# WORK REQUEST
When copying the data below, keep only the lines from the one with "left: 88px ->" through the one with "background: #eab308 ->", word for word, and skip the pictures.

# MATERIAL FOR THIS TASK
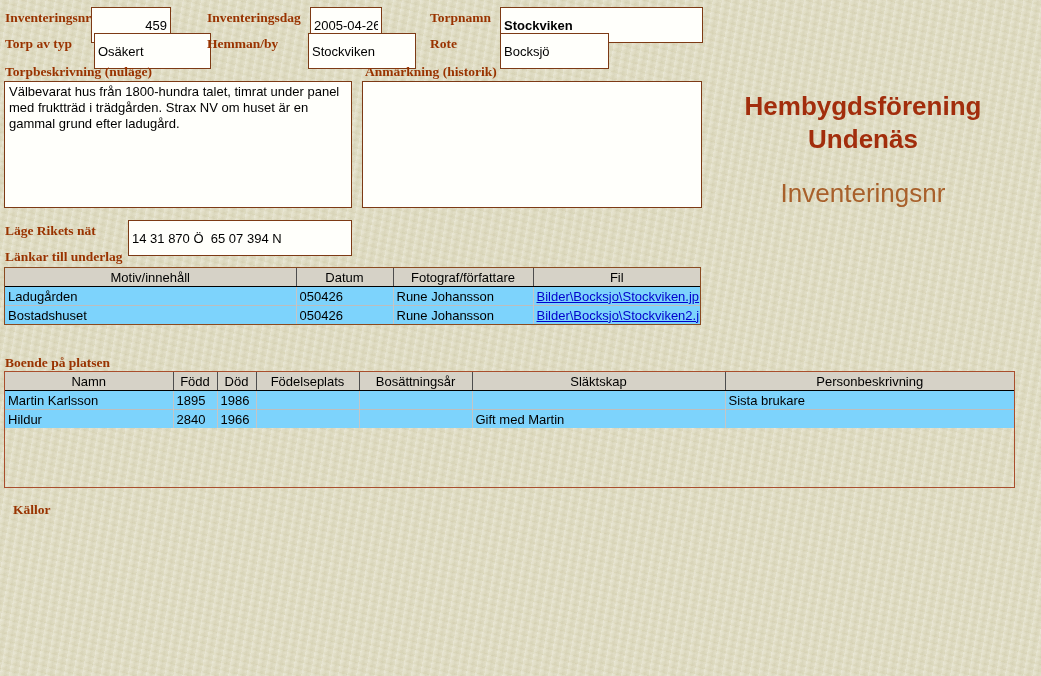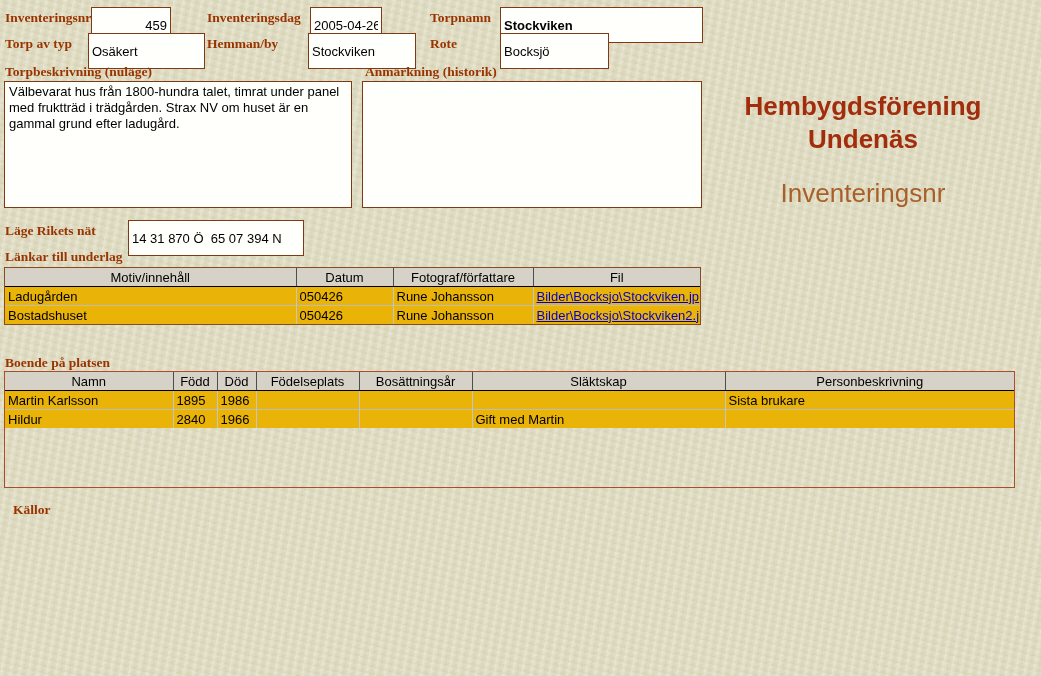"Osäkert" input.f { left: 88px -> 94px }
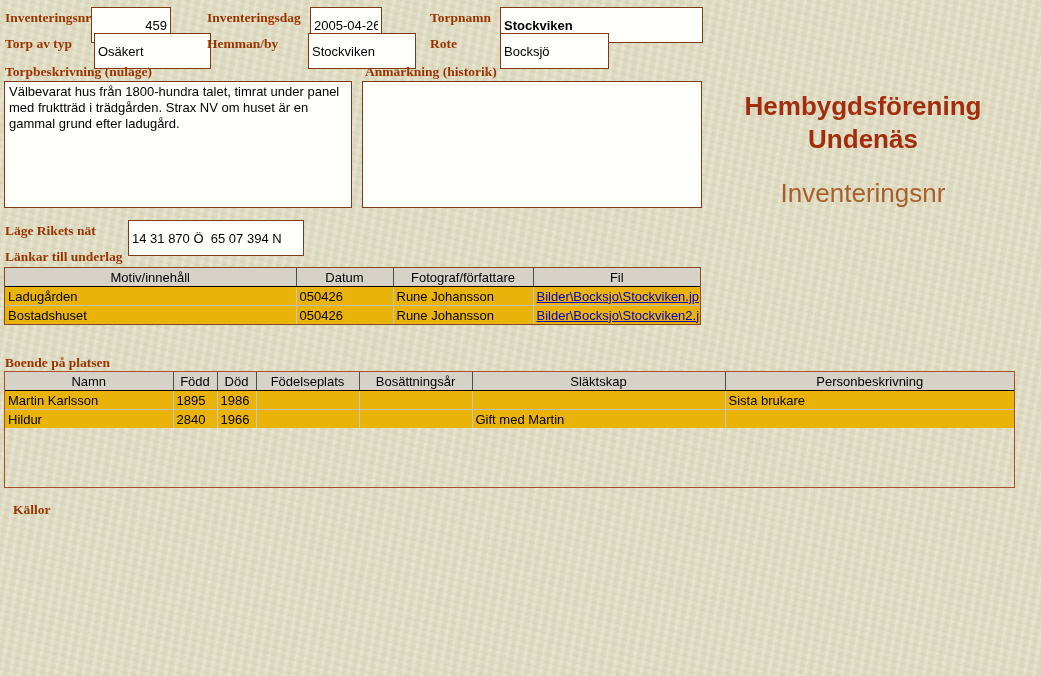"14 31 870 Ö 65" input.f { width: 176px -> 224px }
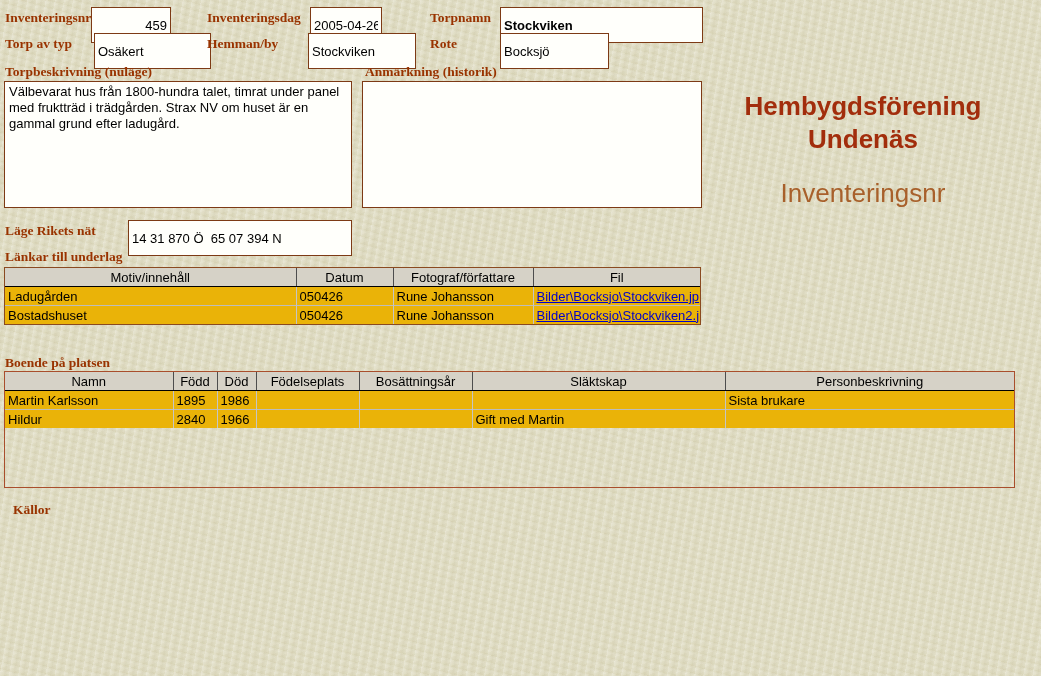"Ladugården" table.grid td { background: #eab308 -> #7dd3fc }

--

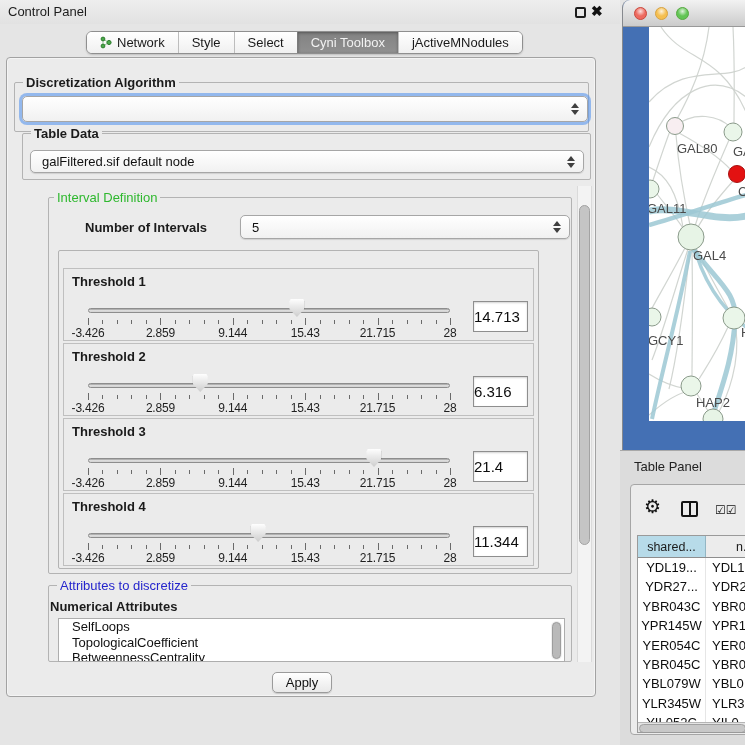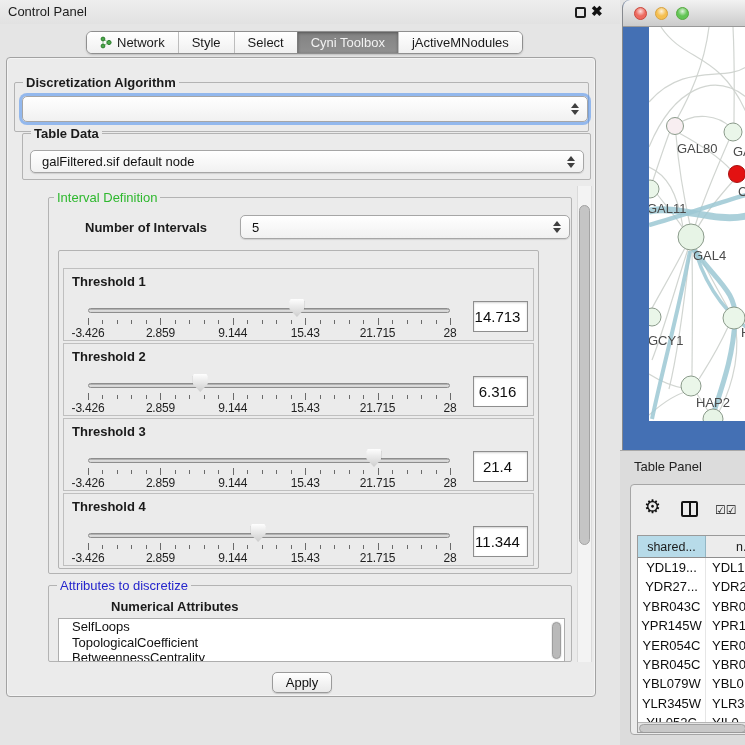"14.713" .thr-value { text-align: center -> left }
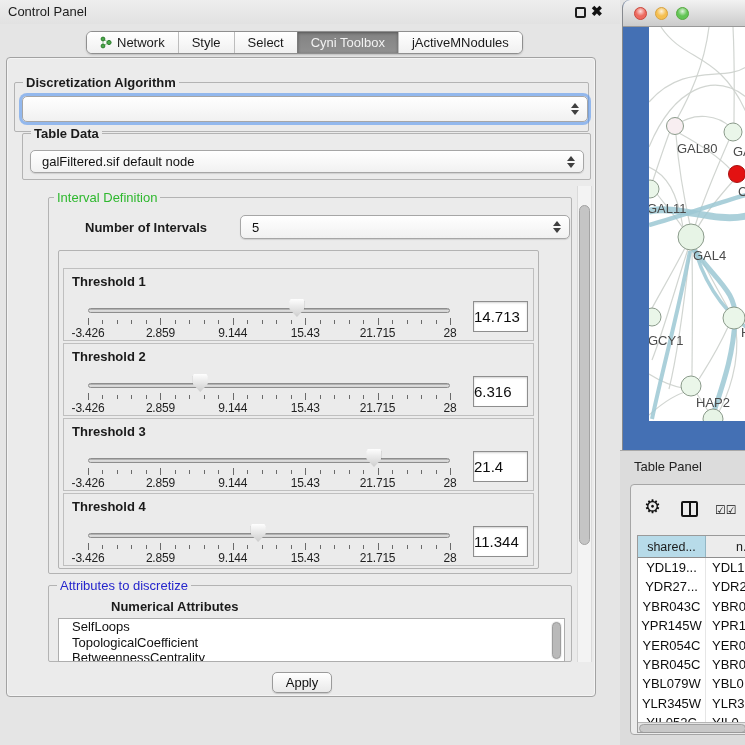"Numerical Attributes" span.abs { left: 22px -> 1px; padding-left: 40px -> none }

# SOLUTION TO THE EXERCISE
"Osäkert" input.f { left: 88px -> 94px }
"14 31 870 Ö 65" input.f { width: 176px -> 224px }
"Ladugården" table.grid td { background: #eab308 -> #7dd3fc }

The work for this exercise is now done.